Pensées vagabondes… 75. Le jour de l’homme

Afin de clore la trilogie, ci-joint la réaction de la licorne, et les statuts qu’elle en grave.

La licorne voulait traverser la rivière pour rejoindre l’enfant, mais ce jour-là, l’eau ne s’écarta pas à son passage. Mouillée jusqu’en haut des jarrets, elle secoua la tête d’un air dubitatif avant de déployer ses ailes et de voler jusqu’à l’autre rive.

Dans le ciel, les lions ailés qui n’avaient pas d’extinction de voix rugissaient contre les dragons. Les dragons répliquaient par des embrasements plus ou moins immenses, certains ne répliquaient pas. Des griffes de lumière déchiquetaient les flammes qui se dispersaient au vent, quand il y avait du vent.

« L’eau ne s’est pas écartée à ton passage, s’étonna l’enfant un peu inquiet de ce dérèglement soudain du Royaume.
— Non. C’est aujourd’hui la journée de l’homme, où tout se passe plus ou moins comme prévu. »

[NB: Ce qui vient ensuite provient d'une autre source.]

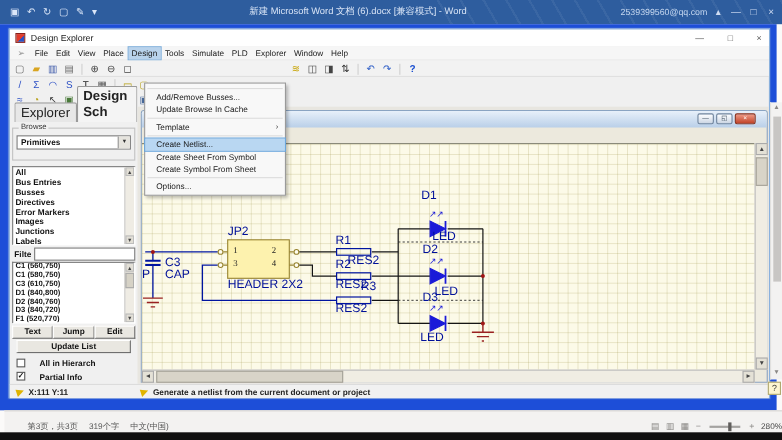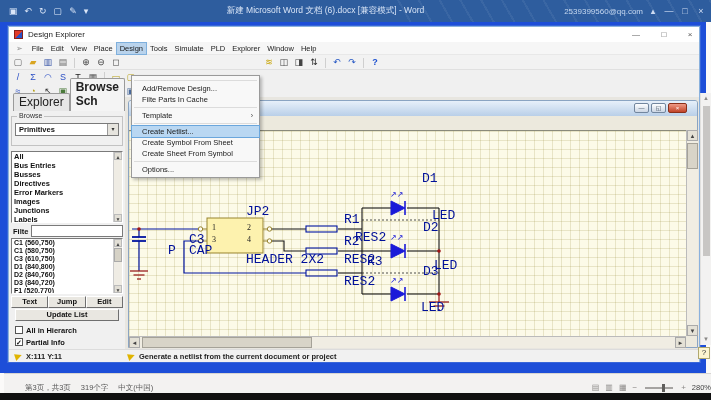--- a/index.html
+++ b/index.html
@@ -214,7 +214,7 @@
       <div class="depanel">
         <div class="ptabs" id="ptabs">
             <span class="ptab">Explorer</span>
-            <span class="ptab active">Browse Sch</span>
+            <span class="ptab active">Design Sch</span>
           </div>
         <div class="pgroup">
           <span class="pglabel">Browse</span>

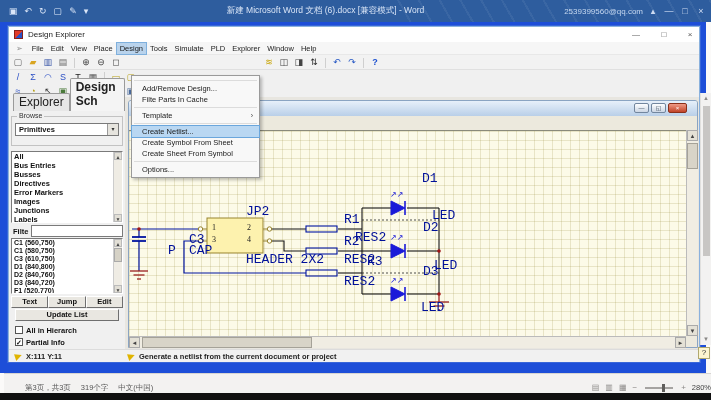--- a/index.html
+++ b/index.html
@@ -413,7 +413,7 @@
 
     <div class="dropdown" id="design-dropdown">
         <div class="dsep"></div>
-        <div class="dmi">Add/Remove Design...</div>
+        <div class="dmi">Add/Remove Busses...</div>
         <div class="dmi">Filte Parts In Cache</div>
         <div class="dsep"></div>
         <div class="dmi">Template<span class="sub">›</span></div>

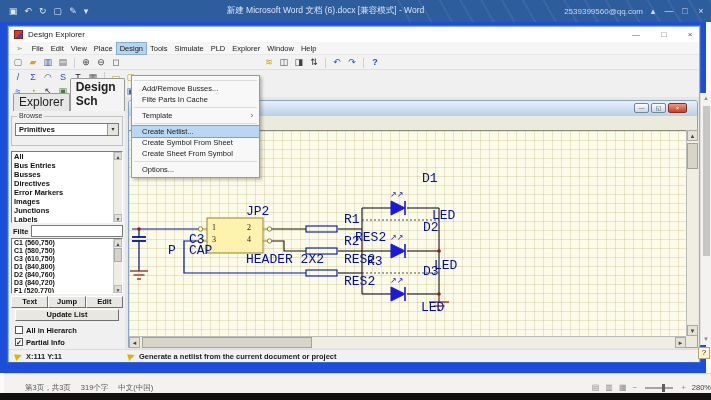--- a/index.html
+++ b/index.html
@@ -414,7 +414,7 @@
     <div class="dropdown" id="design-dropdown">
         <div class="dsep"></div>
         <div class="dmi">Add/Remove Busses...</div>
-        <div class="dmi">Filte Parts In Cache</div>
+        <div class="dmi">Update Browse In Cache</div>
         <div class="dsep"></div>
         <div class="dmi">Template<span class="sub">›</span></div>
         <div class="dsep"></div>

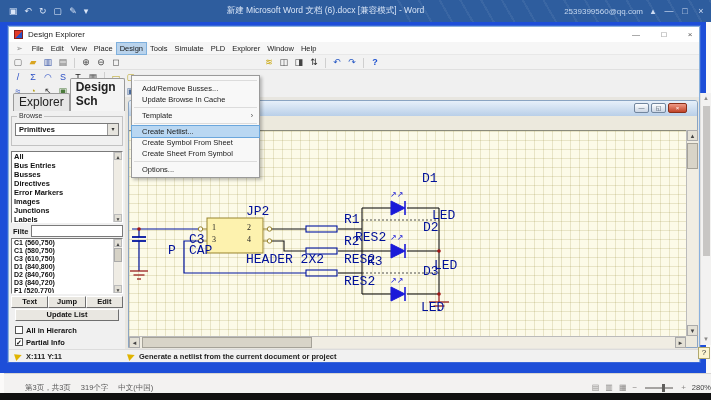--- a/index.html
+++ b/index.html
@@ -419,8 +419,8 @@
         <div class="dmi">Template<span class="sub">›</span></div>
         <div class="dsep"></div>
         <div class="dmi hl">Create Netlist...</div>
+        <div class="dmi">Create Sheet From Symbol</div>
         <div class="dmi">Create Symbol From Sheet</div>
-        <div class="dmi">Create Sheet From Symbol</div>
         <div class="dsep"></div>
         <div class="dmi">Options...</div>
       </div>

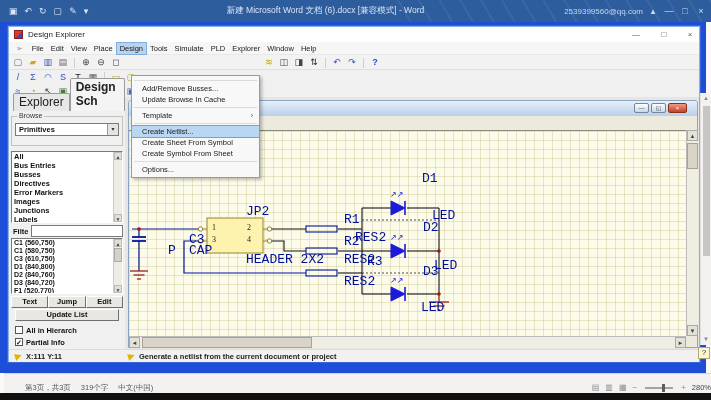--- a/index.html
+++ b/index.html
@@ -76,7 +76,7 @@
     background-color:#fcfae8;
     background-image:linear-gradient(rgba(150,140,60,.20) 1px,transparent 1px),linear-gradient(90deg,rgba(150,140,60,.20) 1px,transparent 1px);
     background-size:9px 9px;}
-  .slabel{position:absolute;font-family:Liberation Mono, monospace;font-size:13px;line-height:9px;color:#001099;white-space:nowrap;margin-left:39px;}
+  .slabel{position:absolute;font-family:Liberation Sans, sans-serif;font-size:11px;line-height:9px;color:#001099;white-space:nowrap;}
   .spin{position:absolute;font-family:"Liberation Serif",serif;font-size:8px;line-height:8px;color:#222;}
   .cvs-v{position:absolute;left:557px;top:29px;width:12px;height:206px;background:#f0ede3;border-left:1px solid #bbb;}
   .cvs-v .ar{position:absolute;left:0;width:11px;height:11px;background:#e4e1d6;border:1px solid #aaa;font-size:6px;line-height:10px;text-align:center;color:#444;}

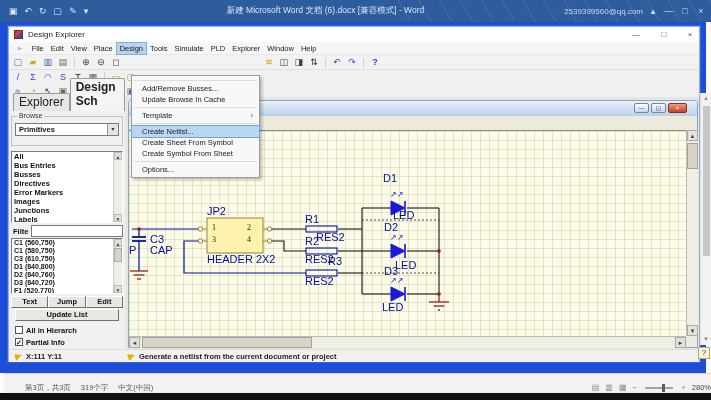--- a/index.html
+++ b/index.html
@@ -61,7 +61,7 @@
   .pbtn{flex:1;font-size:7.5px;font-weight:bold;background:#e9e7e1;border:1px solid;border-color:#fff #6f6f6f #6f6f6f #fff;text-align:center;line-height:10px;color:#111;}
   .pupdate{position:absolute;top:212px;left:4px;width:104px;height:12px;font-size:7.5px;font-weight:bold;background:#e9e7e1;border:1px solid;border-color:#fff #6f6f6f #6f6f6f #fff;text-align:center;line-height:10px;}
   .pchecks{position:absolute;top:228px;left:4px;display:flex;flex-direction:column;gap:2px;}
-  .pchk{display:flex;align-items:center;gap:3px;font-size:7.5px;font-weight:bold;height:10px;}
+  .pchk{display:flex;align-items:center;gap:13px;font-size:7.5px;font-weight:bold;height:10px;}
   .cbox{width:8px;height:8px;background:#fff;border:1px solid #555;font-size:7px;line-height:7px;text-align:center;color:#111;}
   
   .dedoc{position:absolute;left:116px;top:70px;width:574px;height:252px;background:#e8e6e0;}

Et la licorne regarda vers la terre. Elle y vit des navires qui n’arriveraient que le lendemain à cause des tempêtes, des secours appelés « trop tard », des images que personne ne lira jamais et des partitions écrites pour l’usage exclusif de leur auteur. Elle vit également des éléphants aux puissantes défenses cesser de glorifier Dieu car on leur avait pris cet ivoire. Et l’enfant se mit à pleurer à cause des éléphants.

Alors la licorne lui montra des maisons qui auraient dû être incendiées, mais le feu n’avait pas pris. Elle lui montra tous ceux qui avaient été guéris ce jour-là avec ou sans le secours de la médecine et les vagues qui se calmaient sans avoir englouti les navires dans l’abîme.
Séchant ses larmes, l’enfant s’étonna :
« Mais pourquoi cette journée de désordre dans le Royaume ?
— Au cours de cette journée, parfois, nous intervenons »

Et la licorne montra sur la terre un jeune garçon condamné par les hommes à être décapité, car il avait été surpris deux fois de suite à fumer dans les rues de sa ville. Lorsque le sabre se leva, la licorne lança un éclair : le sabre et celui qui le tenait furent changés en statues de pierre. L’enfant fut soulagé :
« Tu as ce pouvoir ?
— Je n’ai changé que le sabre. Cet homme était déjà une statue de pierre.
Tu ne le voyais pas ? »

Et l’enfant observa la terre avec le regard de la licorne. Il vit une statue de pierre signer des contrats au bord d’une piscine, pour que des hommes travaillent dans des mines insalubres à extraire des métaux rares et des pierres précieuses dont ils ne profiteraient jamais. Mais la
chaleur des pierres précieuses chauffait l’eau de la piscine où nageaient trois statues de pierre de plus petite taille, qui hériteront un jour du pouvoir de la grande statue.

Et l’enfant se vit aussi, tout jeune enfant, casser son jouet. Et son père essaya de réparer le jouet mais il ne put le faire. Et l’enfant ne comprenait pas pourquoi son père avait échoué. Sa mère le serra dans ses bras, où il oublia son jouet et s’endormit.

C’est ce soir-là, lui dit la licorne, que nous nous sommes rencontrés pour la première fois.